“The purpose is to enable users at an institution that has an OpenURL link-resolver to use that resolver to locate the full text of articles found in Google Scholar, instead of relying on the links to publishers’ websites provided by Google. This is important because it solves the “appropriate copy problem”: the link to a publisher’s site is useless if you don’t have a subscription that lets you into that site, and your library may provide access to the same article in an aggregator’s package or elsewhere.”
From all appearances, this is a fantastic tool that embraces Google while still providing even more of that useful service that librarians do. If you have an OpenURL link resolver that you are able to tweak like SFX, go for it! (Next step, educate your users about Firefox….)

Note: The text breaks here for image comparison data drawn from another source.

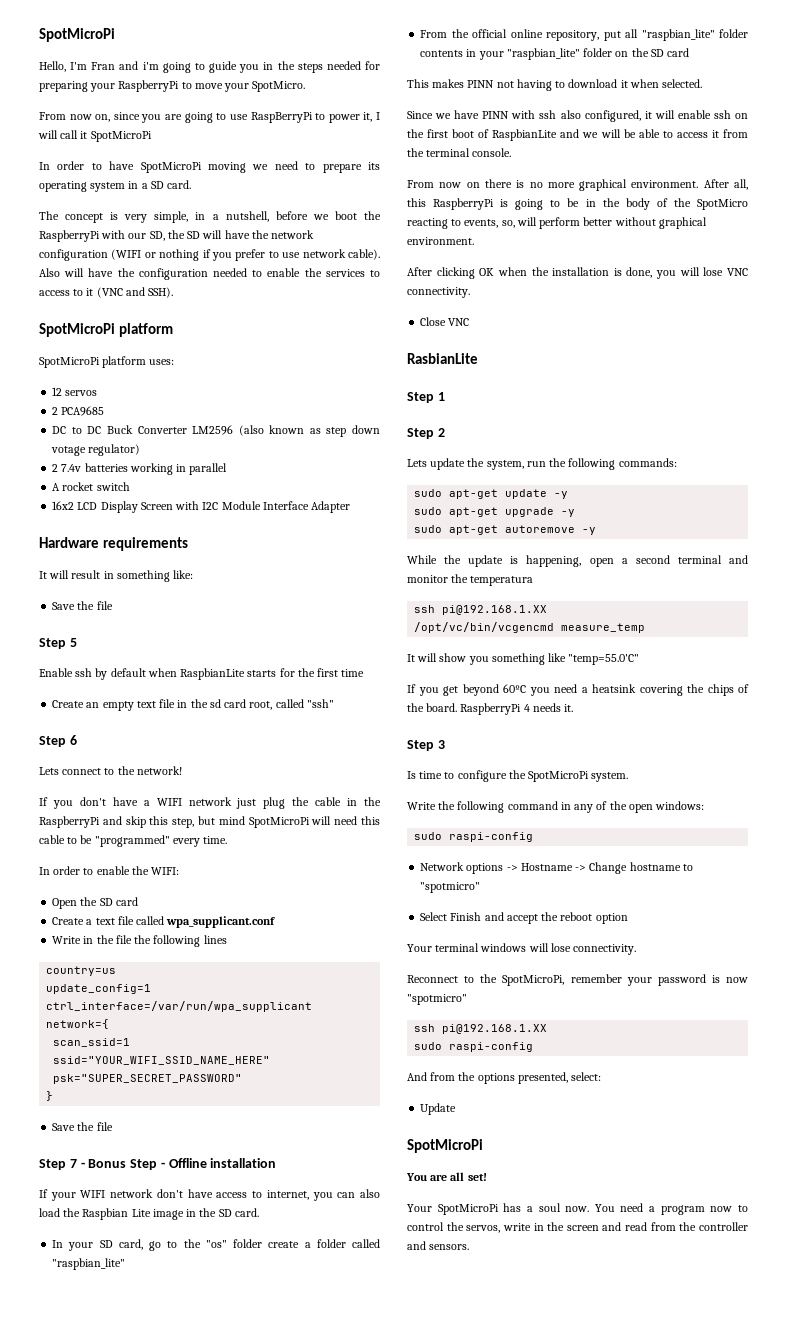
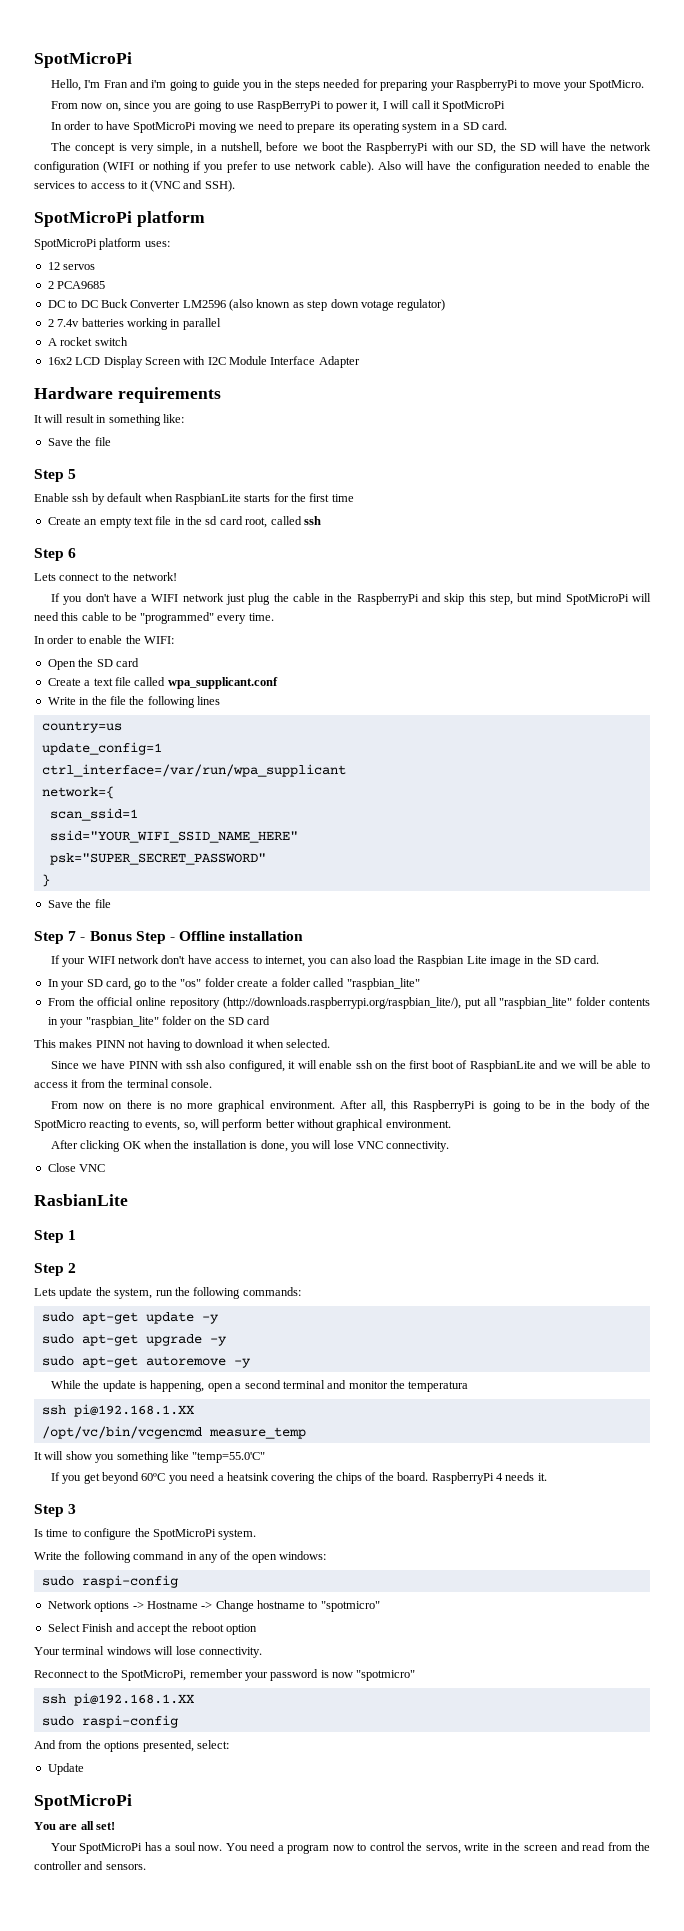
[306,699,334,708] "ssh" -> [303,516,321,525] ssh
[546,30,600,41] repository, -> [170,997,461,1009] repository (http://downloads.raspberrypi.org/raspbian_lite/),

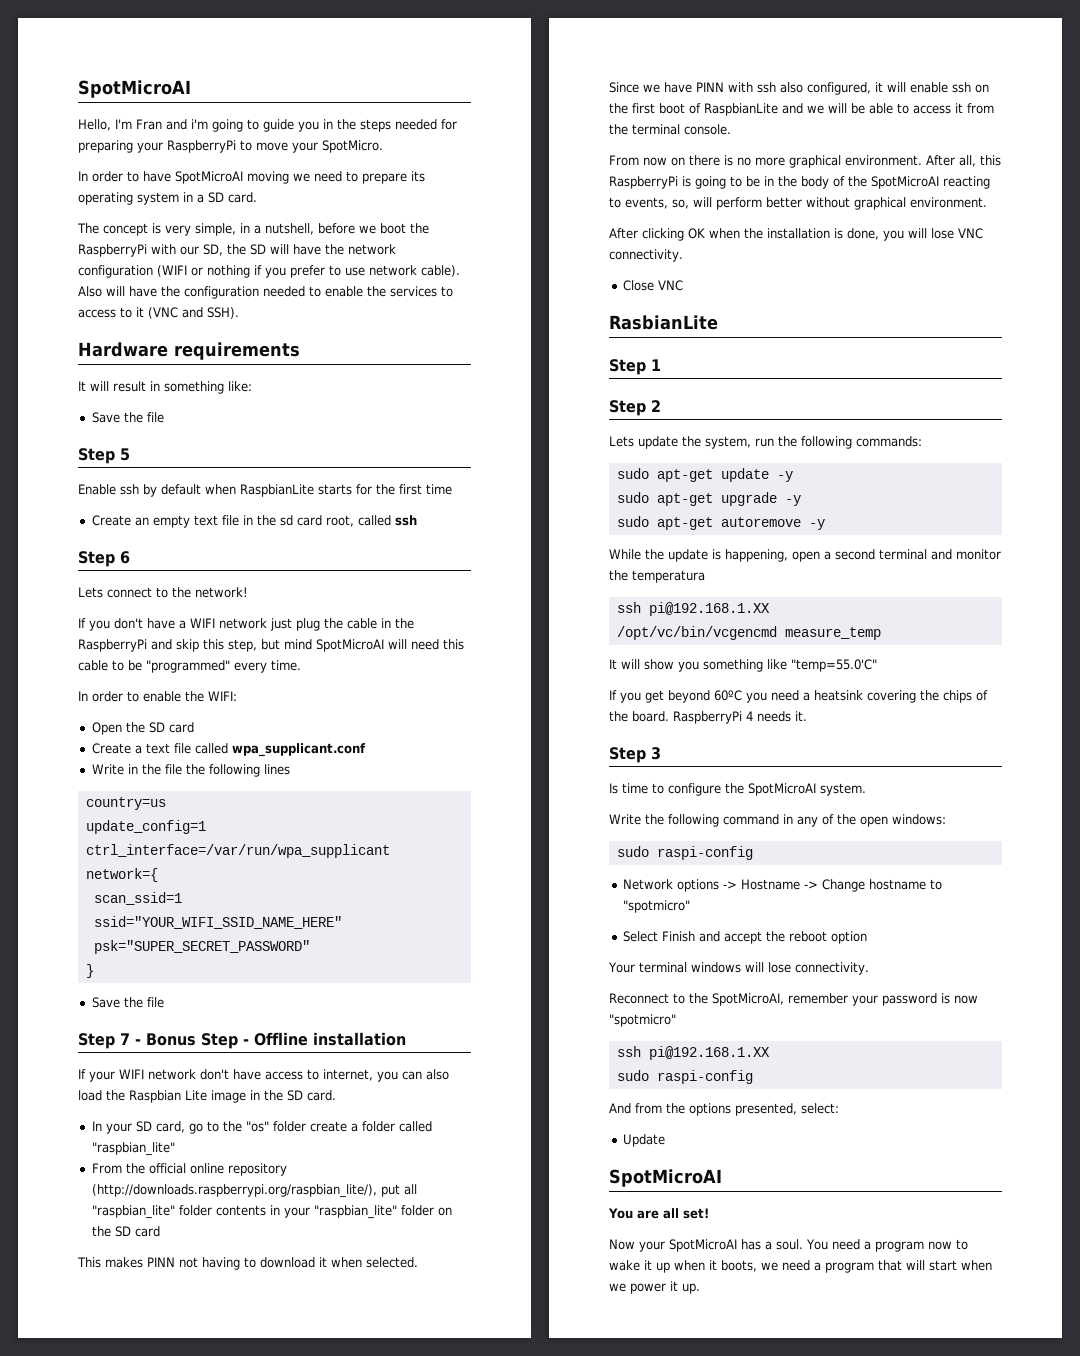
[34,52,132,68] SpotMicroPi -> [78,80,191,98] SpotMicroAI
[50,100,506,112] // From now on, since you are going to use RaspBerryPi to power it, I will call it SpotMicroPi -> (383, 146) none
[133,122,197,133] SpotMicroPi -> [175,171,243,184] SpotMicroAI
[34,211,205,227] [34,238,170,250] [47,262,96,270] [47,281,106,289] [47,299,446,311] [47,318,221,330] [47,337,128,346] [47,356,360,368] // SpotMicroPi platform // SpotMicroPi platform uses: // 12 servos // 2 PCA9685 // DC to DC Buck Converter LM2596 (also known as step down votage regulator) // 2 7.4v batteries working in parallel // A rocket switch // 16x2 LCD Display Screen with I2C Module Interface Adapter -> (239, 313) none
[565,594,629,605] SpotMicroPi -> [316,639,384,652] SpotMicroAI
[34,1120,86,1131] SpotMicro -> [871,176,939,189] SpotMicroAI
[152,1529,216,1540] SpotMicroPi -> [748,783,816,796] SpotMicroAI
[121,1670,187,1681] SpotMicroPi, -> [712,993,784,1006] SpotMicroAI,
[34,1794,132,1810] SpotMicroPi -> [609,1169,722,1187] SpotMicroAI
[50,1842,223,1854] Your SpotMicroPi has a soul now. -> [609,1239,803,1252] Now your SpotMicroAI has a soul.
[369,1842,651,1854] [34,1861,146,1870] control the servos, write in the screen and read from the controller and sensors. -> [609,1260,992,1273] [609,1281,700,1294] wake it up when it boots, we need a program that will start when we power it up.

Update: One of the library coding gods, Art Rhyno, has developed a bookmarklet that prepends your library’s proxy server URL string to the links in the Google Scholar results. That’s another work-around if you don’t have an OpenURL link resolver. If it’s something your library gets, then you’ll get passed through authenticated to the full-text content. If not, then you can obtain access or the content some other way.
One snag I seen in all of this is that depending on how your proxy server is set up, this may not work. Some libraries *cough*UofKY*cough* use a proxy server that requires the user to make modifications to their web browser before authenticating them. I’m not sure whether or not this would cause confusion for the users who haven’t done that modification.